(Dataset excerpts)
════

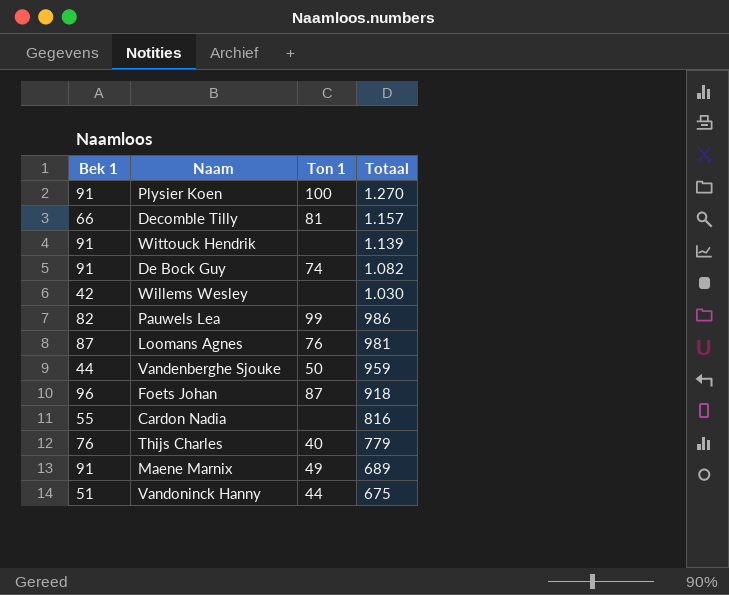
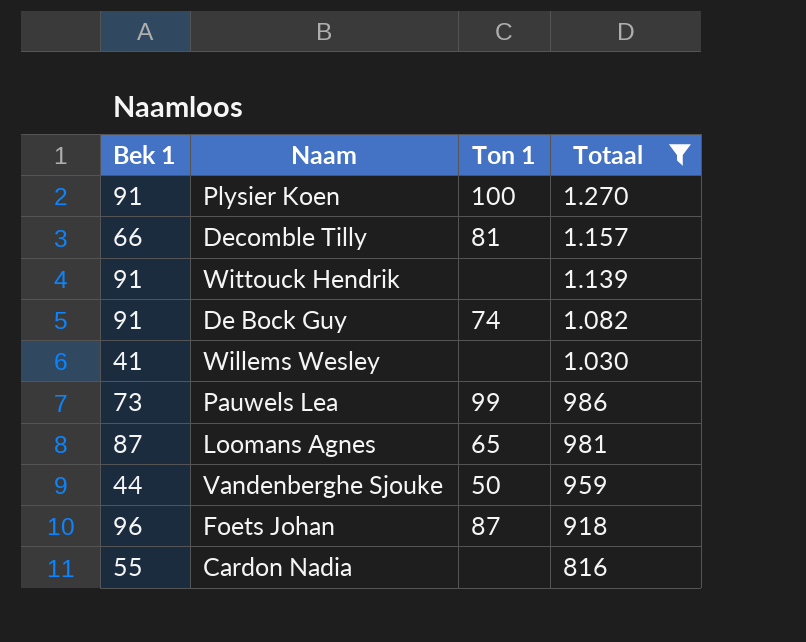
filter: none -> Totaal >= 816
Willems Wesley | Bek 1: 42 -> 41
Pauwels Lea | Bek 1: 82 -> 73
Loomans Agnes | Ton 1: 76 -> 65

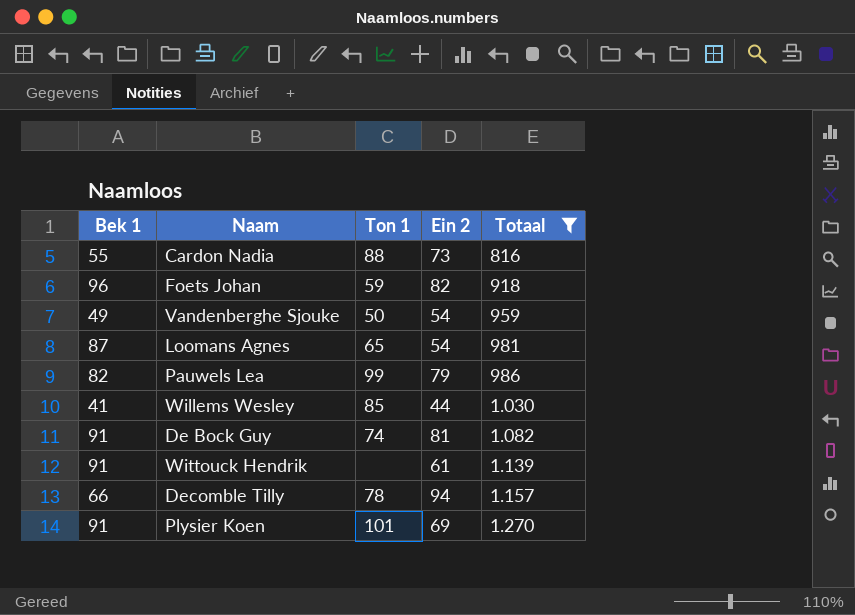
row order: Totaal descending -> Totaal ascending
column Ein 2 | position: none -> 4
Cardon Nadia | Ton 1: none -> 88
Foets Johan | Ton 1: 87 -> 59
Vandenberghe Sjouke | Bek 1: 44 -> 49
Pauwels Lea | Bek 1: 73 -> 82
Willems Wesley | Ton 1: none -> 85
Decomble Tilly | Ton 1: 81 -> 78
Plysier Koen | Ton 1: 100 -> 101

════

All lines of the records above with the word "none" in them are to be copied.

filter: none -> Totaal >= 816
column Ein 2 | position: none -> 4
Cardon Nadia | Ton 1: none -> 88
Willems Wesley | Ton 1: none -> 85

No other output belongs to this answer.